Seriously the woman was a genius. She became so rich that even today there is legal action taking place about the fortune she left behind. She was one hardcore lady.
She was aged about 40 when George turned up to take the position as head of her artillery. She had a thing for European men and she obviously still had it... as she and George quickly became an item.
She was self-created as he was; she was catholic (she had converted a few years earlier- making her one of only two Catholic rulers in Indian history) and he was a huge slab of Irish adventurer.
George had become quite fluent in Hindustani by now, and she taught him Persian as well (oddly enough while he never learned to read and write English, he did learn to read/write those two languages) and they became quite the team. They were not a 'sit around and be pretty' type couple.

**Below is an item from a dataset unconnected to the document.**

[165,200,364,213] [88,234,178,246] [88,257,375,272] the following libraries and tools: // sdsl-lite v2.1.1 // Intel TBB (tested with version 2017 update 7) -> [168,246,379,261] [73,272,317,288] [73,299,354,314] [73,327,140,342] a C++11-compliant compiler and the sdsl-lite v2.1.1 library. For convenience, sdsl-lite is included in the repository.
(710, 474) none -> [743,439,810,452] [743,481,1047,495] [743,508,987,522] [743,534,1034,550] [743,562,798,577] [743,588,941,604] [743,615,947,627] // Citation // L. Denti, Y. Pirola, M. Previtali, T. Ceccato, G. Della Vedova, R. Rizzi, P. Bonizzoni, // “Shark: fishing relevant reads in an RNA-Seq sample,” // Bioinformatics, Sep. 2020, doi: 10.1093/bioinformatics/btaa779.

This was a union based upon their self discovered an affinity for war. She had an army and together they led it into the field several times to defend the Shah. While mercenaries, they served the Mughal Empire with honour and their forces made a real difference as the empire faced endless rebellions.
Indeed at the siege of Gokalgarh, the Begum Somru led her mercenary forces into the battle personally and at a crucial moment when the Shah seemed on the verge of capture,
George led a desperate cavalry charge; he and his Pindaris plunged into the thick of the fighting, rescuing the Mogul Shah personally and turning the battle.
You did not fuck with this couple. Across India word soon spread that the army of the Begum Somru was arguably the best fighting force out there after the East India Company's and their prestige grew.
These were the good times. And they came to a swift end.
The Begum grew bored of George and kicked him out of her bed and company, replacing him with a Frenchman named Levassoult.
Even though he was now her general in charge of all her forces, she wanted him gone. George took employment with a guy called Appa Khandi Rao (the Mahratta governor of Meerut).
This guy was basically a little shit, motivated by greed and more venal needs. George drilled his forces and lead them into battle after battle as Rao subjugated the nearby Rajputs.
After a string of victories George was granted a noble rank (jagir) for his services. Meanwhile his ex the Begum Samra found her new lover had begun alienating many of the army and the good folks of Sandhara, to the point where she was replaced by a guy named Zafar-yab-Khan.
George was away serving Rao at the time, and only got word of the situation when his ex-lover sent him a desperate appeal. Levassolut was dead and she was being kept tied to a wagon wheel under armed guard.
George immediately rode back. It was a measure of how respected and feared he was by now, especially by the troops he had formally led into battle, that the army switched their allegiance back to the Begum at his request without a single shot being fired.
This crazy Irishman now had serious chops. She rewarded him by arranging the marriage of George to an Indian-French girl later called Marie, and they had four kids.
When George was away campaigning, his ex-lover took them in and raised them in her court. In 1797 Appa Khandi Rao had died and his nephew took over. George had had enough working for useless employers.
He knew the land by now, and he had his eye on a choice price of real estate... Harinara.
The Green Land' was a much contested piece of real estate. The Sikhs and Mahrattas had been fighting each over for it for years. Located to the northwest of Delhi it was a decent place to start his own kingdom...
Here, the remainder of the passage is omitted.